I disturbi del comportamento alimentare (DCA) rappresentano, oggi un fenomeno di grande interesse sia sanitario che sociale.
Disordini alimentari,anoressia e bulimia nervosa sono fenomeni in forte aumento negli ultimi anni, nel mondo occidentale, soprattutto tra le donne, anche se un numero sempre crescente di uomini ne è colpito.
Oggi se ne parla molto, ma spesso senza conoscerne il vero significato, queste due malattie, infatti, sono a volte confuse, conosciute solo in parte, oppure sono semplificate con l’errato binomio anoressia uguale magrezza, bulimia uguale obesità . Anoressia nervosa e bulimia nervosa sono tra i disturbi psicologici dell’alimentazione più importanti e rappresentano due comportamenti opposti:
Anoressia:
mangiare troppo poco o non mangiare per niente, nei casi più gravi fino a morire
Bulimia: mangiare troppo, fare delle abbuffate procurandosi spesso danni fisici.
Le cause dei disturbi del comportamento alimentare non sono note.
Sembrerebbero disturbi di natura multifattoriale, con componenti genetiche e componenti socio-culturali, legate, cioè, al contesto in cui si vive.
Presso lo studio, in collaborazione con il psicoterapeuta, viene effettuata la terapia cognitivo comportamentale.
Trattamento anoressia:
ha come obiettivi iniziali la normalizzazione del peso e l’abbandono delle condotte di restrizione dell’assunzione del cibo, delle abbuffate e delle condotte di eliminazione. In seconda battuta occorre aumentare i livelli di autostima, ampliare la definizione di sé al di là dell’apparenza fisica, ridurre il perfezionismo e il pensiero tutto-nulla, migliorare i rapporti interpersonali e, nel caso di adolescenti, aiutare i familiari a gestire il problema dei figli, mettendo anche in evidenza quali atteggiamenti siano controproducenti e da evitare.
Trattamento Bulimia:
Obiettivo principale del trattamento è, innanzitutto, quello di normalizzare il comportamento alimentare; i pazienti devono riacquistare accettabili attitudini nei riguardi del cibo e modificare la convinzione che il peso costituisca l’unico o il principale fattore in base al quale valutare il proprio valore personale. Il primo passo consistete in interventi cognitivi tesi a interrompere il circolo vizioso restrizione-abbuffata-vomito, attraverso procedure come colloqui informativi e motivazionali, concettualizzazione del disturbo e condivisione con il paziente; vengono usate anche tecniche di automonitoraggio come i diari alimentari o la registrazione delle emozioni e pensieri che accompagnano i sintomi.

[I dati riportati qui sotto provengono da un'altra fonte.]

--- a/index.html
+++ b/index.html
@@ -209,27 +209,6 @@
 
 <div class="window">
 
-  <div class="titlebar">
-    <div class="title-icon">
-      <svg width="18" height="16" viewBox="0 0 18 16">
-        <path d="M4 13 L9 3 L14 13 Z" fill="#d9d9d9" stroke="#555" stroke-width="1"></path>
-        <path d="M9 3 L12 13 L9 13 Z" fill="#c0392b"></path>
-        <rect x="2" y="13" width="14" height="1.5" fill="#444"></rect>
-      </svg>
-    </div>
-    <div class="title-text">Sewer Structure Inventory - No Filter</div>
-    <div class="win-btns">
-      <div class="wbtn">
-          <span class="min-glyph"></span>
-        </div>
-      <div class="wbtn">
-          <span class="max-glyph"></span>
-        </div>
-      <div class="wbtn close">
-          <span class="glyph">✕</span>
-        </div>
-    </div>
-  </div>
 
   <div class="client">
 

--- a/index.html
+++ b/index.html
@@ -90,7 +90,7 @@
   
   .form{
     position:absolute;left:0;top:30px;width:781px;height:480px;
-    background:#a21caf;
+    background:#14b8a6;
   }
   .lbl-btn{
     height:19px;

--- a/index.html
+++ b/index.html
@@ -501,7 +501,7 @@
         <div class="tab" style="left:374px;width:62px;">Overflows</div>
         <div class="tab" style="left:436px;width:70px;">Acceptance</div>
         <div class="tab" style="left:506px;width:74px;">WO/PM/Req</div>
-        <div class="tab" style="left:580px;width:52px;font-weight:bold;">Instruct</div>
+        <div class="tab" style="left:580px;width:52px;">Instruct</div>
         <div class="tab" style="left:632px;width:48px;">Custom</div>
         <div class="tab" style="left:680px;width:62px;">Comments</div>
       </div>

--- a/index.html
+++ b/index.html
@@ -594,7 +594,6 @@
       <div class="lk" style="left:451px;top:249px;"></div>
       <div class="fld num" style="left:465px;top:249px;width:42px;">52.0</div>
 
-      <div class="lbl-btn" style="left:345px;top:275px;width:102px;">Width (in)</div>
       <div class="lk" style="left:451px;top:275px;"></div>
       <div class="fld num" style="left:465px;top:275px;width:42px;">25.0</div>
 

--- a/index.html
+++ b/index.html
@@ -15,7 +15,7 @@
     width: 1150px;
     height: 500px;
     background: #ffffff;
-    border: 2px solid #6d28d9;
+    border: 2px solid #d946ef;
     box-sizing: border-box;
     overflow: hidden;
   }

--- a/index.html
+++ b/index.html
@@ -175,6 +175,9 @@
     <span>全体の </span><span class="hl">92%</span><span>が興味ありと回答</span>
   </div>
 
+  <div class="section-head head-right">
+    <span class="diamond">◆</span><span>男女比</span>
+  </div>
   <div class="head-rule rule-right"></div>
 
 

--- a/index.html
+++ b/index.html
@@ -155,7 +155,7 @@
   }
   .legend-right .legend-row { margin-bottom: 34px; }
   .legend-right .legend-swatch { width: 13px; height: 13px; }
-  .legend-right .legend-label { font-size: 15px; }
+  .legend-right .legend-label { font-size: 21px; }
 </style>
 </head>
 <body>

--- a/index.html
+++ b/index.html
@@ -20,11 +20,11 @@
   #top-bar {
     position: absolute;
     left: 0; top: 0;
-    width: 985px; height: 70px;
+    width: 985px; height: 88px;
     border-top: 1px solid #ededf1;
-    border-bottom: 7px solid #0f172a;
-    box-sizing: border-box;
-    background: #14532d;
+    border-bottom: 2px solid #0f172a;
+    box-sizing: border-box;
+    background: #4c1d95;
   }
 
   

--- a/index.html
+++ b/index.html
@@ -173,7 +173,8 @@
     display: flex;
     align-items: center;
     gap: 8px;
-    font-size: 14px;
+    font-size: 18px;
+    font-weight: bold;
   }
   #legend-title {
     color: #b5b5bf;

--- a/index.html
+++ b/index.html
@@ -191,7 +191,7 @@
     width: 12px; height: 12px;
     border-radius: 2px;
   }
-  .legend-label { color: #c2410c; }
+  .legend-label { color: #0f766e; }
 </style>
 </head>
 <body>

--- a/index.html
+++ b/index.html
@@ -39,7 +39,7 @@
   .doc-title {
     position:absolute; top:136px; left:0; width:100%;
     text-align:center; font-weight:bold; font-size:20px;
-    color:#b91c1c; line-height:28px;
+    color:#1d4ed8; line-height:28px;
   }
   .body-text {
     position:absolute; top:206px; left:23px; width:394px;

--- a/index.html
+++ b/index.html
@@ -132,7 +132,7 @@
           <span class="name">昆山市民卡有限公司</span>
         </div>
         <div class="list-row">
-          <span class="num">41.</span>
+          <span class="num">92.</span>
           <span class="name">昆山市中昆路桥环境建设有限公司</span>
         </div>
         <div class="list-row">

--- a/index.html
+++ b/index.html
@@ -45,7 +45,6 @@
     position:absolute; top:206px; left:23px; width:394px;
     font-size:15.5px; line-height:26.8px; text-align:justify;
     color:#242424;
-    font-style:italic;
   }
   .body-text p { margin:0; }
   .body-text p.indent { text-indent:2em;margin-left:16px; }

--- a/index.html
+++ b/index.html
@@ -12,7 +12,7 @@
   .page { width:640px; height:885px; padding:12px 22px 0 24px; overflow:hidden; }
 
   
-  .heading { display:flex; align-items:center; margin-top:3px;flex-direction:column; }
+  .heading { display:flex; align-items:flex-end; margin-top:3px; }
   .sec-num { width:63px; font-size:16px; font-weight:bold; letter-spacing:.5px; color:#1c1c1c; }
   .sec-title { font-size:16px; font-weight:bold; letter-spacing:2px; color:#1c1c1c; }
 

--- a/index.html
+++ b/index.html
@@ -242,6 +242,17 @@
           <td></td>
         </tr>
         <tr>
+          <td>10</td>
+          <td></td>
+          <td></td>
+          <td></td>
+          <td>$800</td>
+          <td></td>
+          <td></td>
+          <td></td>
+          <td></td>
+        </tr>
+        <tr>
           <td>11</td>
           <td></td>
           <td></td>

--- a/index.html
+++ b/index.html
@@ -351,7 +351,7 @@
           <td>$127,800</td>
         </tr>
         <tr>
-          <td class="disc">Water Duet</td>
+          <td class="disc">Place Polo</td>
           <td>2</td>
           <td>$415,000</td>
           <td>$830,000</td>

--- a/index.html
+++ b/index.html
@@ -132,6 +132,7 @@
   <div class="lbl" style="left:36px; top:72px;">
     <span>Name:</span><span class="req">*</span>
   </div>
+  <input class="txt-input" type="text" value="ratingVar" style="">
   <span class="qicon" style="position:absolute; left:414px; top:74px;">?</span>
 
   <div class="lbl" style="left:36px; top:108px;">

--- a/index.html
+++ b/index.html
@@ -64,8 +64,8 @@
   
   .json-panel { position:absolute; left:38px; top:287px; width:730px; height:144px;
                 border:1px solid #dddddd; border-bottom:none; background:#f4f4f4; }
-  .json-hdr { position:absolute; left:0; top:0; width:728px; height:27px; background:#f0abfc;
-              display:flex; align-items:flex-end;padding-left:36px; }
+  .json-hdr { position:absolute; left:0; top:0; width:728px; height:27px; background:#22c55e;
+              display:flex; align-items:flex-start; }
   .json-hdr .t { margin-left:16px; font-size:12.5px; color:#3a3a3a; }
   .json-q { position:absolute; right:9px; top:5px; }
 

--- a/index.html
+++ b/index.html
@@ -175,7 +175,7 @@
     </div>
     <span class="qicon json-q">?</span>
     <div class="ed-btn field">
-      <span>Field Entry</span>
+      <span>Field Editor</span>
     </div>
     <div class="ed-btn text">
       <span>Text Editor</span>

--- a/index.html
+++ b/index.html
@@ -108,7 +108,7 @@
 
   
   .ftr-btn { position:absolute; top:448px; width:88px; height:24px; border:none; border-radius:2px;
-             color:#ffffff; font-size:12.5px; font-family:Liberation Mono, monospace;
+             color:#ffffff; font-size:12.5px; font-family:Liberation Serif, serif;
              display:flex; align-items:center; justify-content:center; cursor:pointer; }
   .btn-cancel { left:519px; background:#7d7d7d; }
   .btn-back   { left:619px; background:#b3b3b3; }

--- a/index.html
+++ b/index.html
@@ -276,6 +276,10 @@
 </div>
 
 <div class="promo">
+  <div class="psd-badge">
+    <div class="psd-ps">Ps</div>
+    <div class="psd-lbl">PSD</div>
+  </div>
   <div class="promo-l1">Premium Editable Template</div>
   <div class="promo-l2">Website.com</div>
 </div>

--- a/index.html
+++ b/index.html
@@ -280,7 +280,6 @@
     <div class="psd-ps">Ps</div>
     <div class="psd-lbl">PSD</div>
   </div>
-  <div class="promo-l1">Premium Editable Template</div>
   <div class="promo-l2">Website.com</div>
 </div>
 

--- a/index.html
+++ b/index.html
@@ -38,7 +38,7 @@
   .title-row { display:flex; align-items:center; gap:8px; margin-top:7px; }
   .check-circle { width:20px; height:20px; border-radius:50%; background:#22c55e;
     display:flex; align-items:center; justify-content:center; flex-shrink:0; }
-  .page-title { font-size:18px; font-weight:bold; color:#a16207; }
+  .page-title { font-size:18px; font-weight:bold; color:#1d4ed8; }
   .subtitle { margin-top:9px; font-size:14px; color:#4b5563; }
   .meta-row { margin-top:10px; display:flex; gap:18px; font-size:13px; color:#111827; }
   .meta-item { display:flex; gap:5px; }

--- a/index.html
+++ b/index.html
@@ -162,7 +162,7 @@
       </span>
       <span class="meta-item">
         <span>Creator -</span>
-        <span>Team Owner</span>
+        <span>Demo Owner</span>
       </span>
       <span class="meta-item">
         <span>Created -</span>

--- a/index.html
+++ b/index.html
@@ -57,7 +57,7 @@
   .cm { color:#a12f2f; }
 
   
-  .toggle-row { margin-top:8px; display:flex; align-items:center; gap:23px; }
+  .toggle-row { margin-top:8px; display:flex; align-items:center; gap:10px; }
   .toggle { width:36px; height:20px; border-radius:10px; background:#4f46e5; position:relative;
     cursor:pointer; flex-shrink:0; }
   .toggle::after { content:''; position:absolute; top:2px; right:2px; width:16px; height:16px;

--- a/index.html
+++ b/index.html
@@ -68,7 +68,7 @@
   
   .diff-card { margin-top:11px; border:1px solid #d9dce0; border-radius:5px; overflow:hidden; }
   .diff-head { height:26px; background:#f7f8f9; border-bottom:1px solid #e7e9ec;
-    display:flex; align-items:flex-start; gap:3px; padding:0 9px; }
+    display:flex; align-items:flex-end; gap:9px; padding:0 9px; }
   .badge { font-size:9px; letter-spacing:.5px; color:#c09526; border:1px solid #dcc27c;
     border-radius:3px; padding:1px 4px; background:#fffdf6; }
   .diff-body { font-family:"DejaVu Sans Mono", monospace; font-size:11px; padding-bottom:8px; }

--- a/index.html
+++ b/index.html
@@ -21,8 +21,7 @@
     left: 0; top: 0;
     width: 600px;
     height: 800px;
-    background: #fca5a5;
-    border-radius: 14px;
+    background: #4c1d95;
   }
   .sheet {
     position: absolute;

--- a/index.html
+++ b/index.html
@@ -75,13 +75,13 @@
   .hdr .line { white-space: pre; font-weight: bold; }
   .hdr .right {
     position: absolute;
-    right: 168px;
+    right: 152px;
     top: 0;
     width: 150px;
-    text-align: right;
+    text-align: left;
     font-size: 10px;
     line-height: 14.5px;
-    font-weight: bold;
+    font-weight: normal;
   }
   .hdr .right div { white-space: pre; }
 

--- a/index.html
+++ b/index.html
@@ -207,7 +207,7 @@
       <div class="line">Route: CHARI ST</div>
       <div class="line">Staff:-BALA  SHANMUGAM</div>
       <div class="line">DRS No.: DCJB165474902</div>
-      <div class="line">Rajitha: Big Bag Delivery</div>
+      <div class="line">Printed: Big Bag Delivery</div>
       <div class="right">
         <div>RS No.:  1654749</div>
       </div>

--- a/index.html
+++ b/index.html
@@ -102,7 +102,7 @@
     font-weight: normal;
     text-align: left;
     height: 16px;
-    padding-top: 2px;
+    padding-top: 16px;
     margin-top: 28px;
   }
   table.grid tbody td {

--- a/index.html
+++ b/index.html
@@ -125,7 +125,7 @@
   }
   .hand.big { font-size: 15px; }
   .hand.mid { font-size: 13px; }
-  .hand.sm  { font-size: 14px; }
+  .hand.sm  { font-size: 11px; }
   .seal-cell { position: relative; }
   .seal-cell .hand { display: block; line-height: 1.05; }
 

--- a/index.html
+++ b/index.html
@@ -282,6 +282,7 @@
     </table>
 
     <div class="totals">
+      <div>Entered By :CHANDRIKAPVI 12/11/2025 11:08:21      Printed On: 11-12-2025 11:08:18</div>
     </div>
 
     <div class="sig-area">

L’obiettivo è riabituare il paziente a un’alimentazione corretta, regolarizzando la frequenza dei pasti e utilizzando attività alternative alle abbuffate o alle condotte eliminatorie. In una seconda fase il trattamento mira a rendere stabile il nuovo comportamento alimentare e, soprattutto, a ridurre l’eccessiva preoccupazione per il peso e le forme corporee. Infine la terza fase prevede l’applicazione di procedure finalizzate a mantenere i risultati raggiunti durante il trattamento: vengono usate strategie di prevenzione delle ricadute e tecniche che mirano ad aumentare la capacità di fronteggiare le situazioni critiche per il paziente.
Negli ultimi anni si sta assistendo alla nascita di un nuovo disturbo del comportamento alimentare: l’ortoressia, cioè l’ossessione di mangiare soltanto cibi rigorosamente sani, assolutamente incapaci di nuocere in alcun modo a chi li ingerisce. Rispetto all’anoressia e bulimia, l’ortoressia differisce nei comportamenti che induce: nell’anoressia e nella bulimia chi ne soffre concentra la propria attenzione sulla quantità del cibo, nell’ortoressia sulla sua qualità .
Per chi soffre di questa patologia le assicurazioni che il cibo sia biologico, biodinamico, sterile, igienicamente impeccabile sono del tutto insufficienti. Pare da studi eseguiti in Gran Bretagna, dove è nato questo disturbo, che è altissimo il numero di sofferenti di ortoressia fra i vegetariani, i vegani, le classi sociali a più alto tasso di istruzione quindi più informate, i consumatori abituali di prodotti biologici e biodinamici.